Search code examples
perlscriptingperl-data-structures

How to get HTML table cell values corresponding to a header using Perl


I have multiple HTML pages located in the server and each page has a different format. However each page contains a table with some header and row values.
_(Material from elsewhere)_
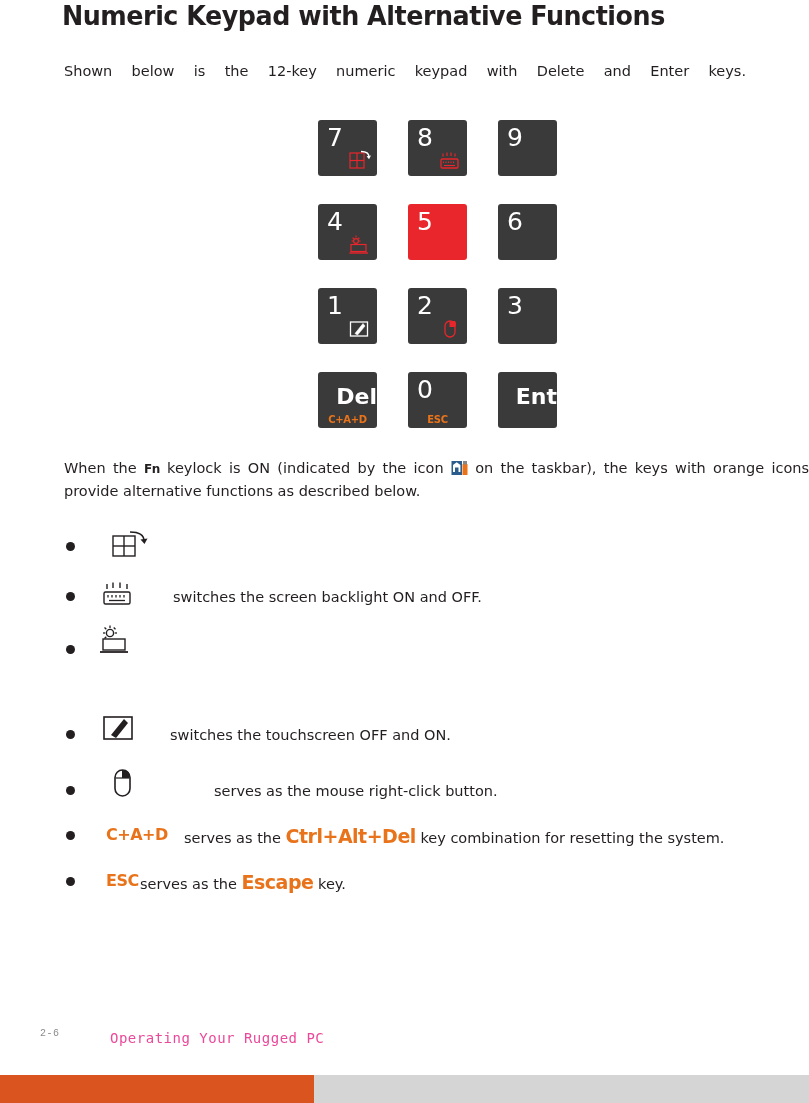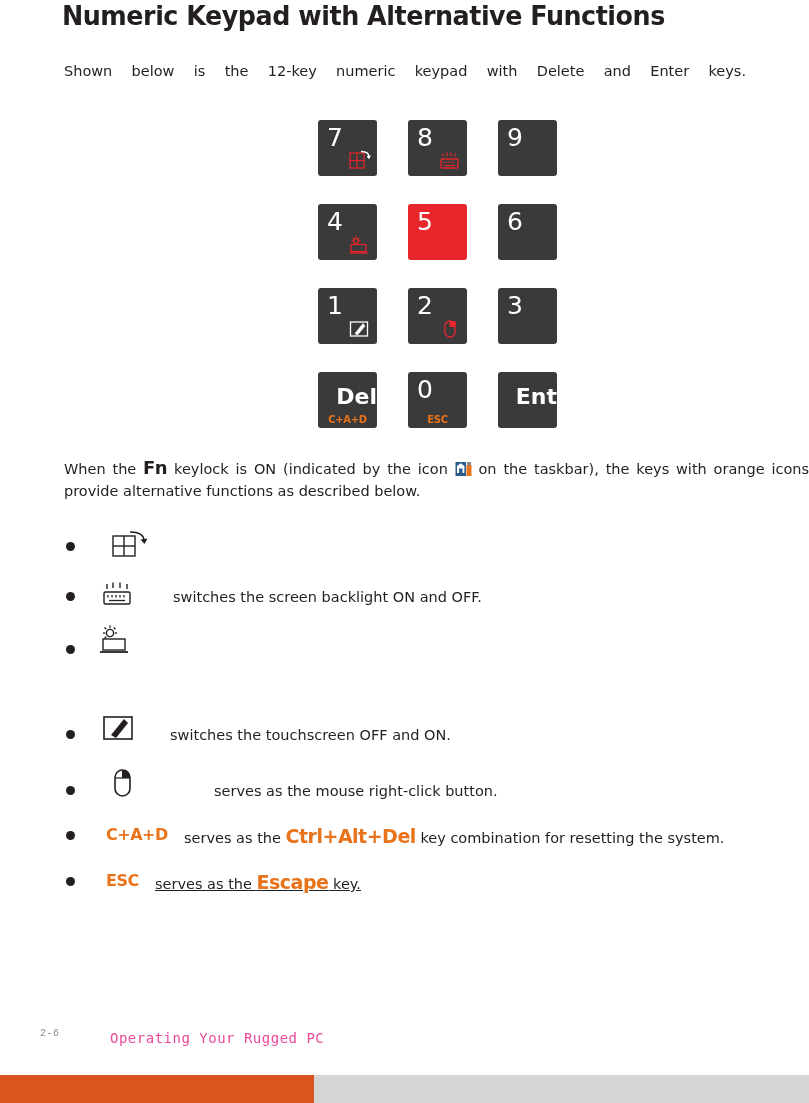"Fn" .inline-fn { font-size: 18px -> 12px }
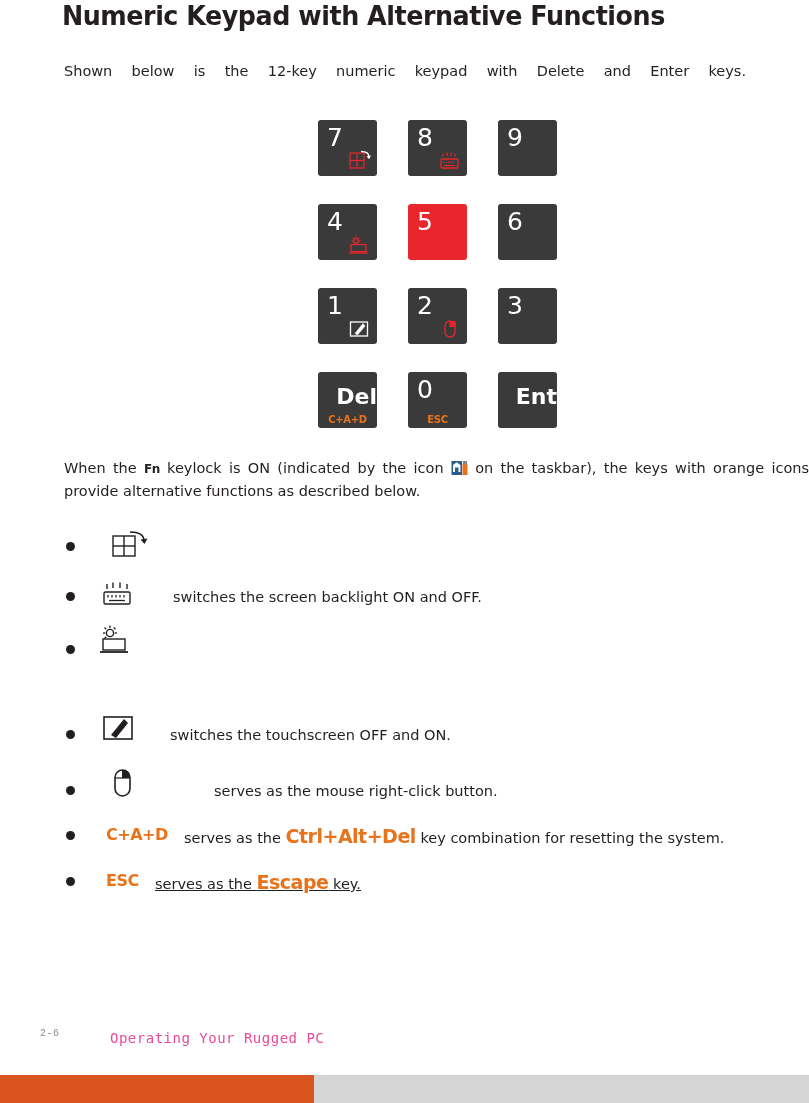"serves as the Escape key." div.bitem { left: 155px -> 140px; text-decoration: underline -> none }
Now I want to read the header and associate its cell values with it. I am new to Perl and having hard time to get it done.

Here is an example HTML:

<Table Border=1 width="100%">
  <tr>
    <td colspan=12 align="Center" nowrap ><B>Detailed Information for Check # 6392933</B></td>
  </tr>
  <tr>
    <td><b>PO Number</b></td>
    <td><b>Invoice Number</b></td>
    <td><b>DC Number</b></td>
    <td><b>Store Number</b></td>
    <td><b>Division</b></td>
    <td><b>Invoice Amount</b></td>
  </tr>
  <tr>
    <td>0000000000</td>
    <td>000000118608965</td>
    <td>0</td>
    <td>1860</td>
    <td>1</td>
    <td>$-21.02</td>
  </tr>
  <tr>
    <td>0000000000</td>
    <td>000000122865088</td>
    <td>0</td>
    <td>2286</td>
    <td>1</td>
    <td>$-42.04</td>
  </tr>
</Table>

Now I want to create a Perl structure where all the cell values should be stored to its header values and should print something like below:

PO Number = 0000000000, 0000000000
Invoice Number=000000118608965, 000000122865088
DC number= 0, 0 and so on.

I have tried searching and doing everything from the internet but nothing works, I have just got the cell value into a variable but that doesn't help because it takes all the values into a cell value.

#!/usr/bin/Perl -w

$file = "/Path/to/file";
use Encode;
$da = `cat "$file"`;
my $data = decode_utf8($da);

use HTML::Parser;
use HTML::TableContentParser;

$tcp    = HTML::TableContentParser->new;
$tables = $tcp->parse($data);

for $t (@$tables) {
    for $r (@{ $t->{rows} }) {
        print "Row: ";
        for $c (@{ $r->{cells} }) {
            $col = $c->{data};
            print $col;
        }
        print "\n";
    }
}

Any help would be greatly appreciated.


Solution

  • HTML::TableExtract was created to extract information from HTML tables. Use it as follows:

    #!/usr/bin/perl
    use warnings;
    use strict;
    
    use HTML::TableExtract;
    
    my $file = 'input.html';
    
    my $te = 'HTML::TableExtract'->new;
    $te->parse_file($file);
    my $t = $te->first_table_found;
    
    my @columns;
    my $first = 1;
    for my $row ($t->rows) {
        $first = 0, next if $first;
        push @{ $columns[$_] }, $row->[$_] for 0 .. $#$row;
    }
    
    for my $column (@columns) {
        print "$column->[0] = ", join(', ', @{ $column }[1 .. $#$column]), "\n";
    }
    

    Output:

    PO Number = 0000000000, 0000000000
    Invoice Number = 000000118608965, 000000122865088
    DC Number = 0, 0
    Store Number = 1860, 2286
    Division = 1, 1
    Invoice Amount = $-21.02, $-42.04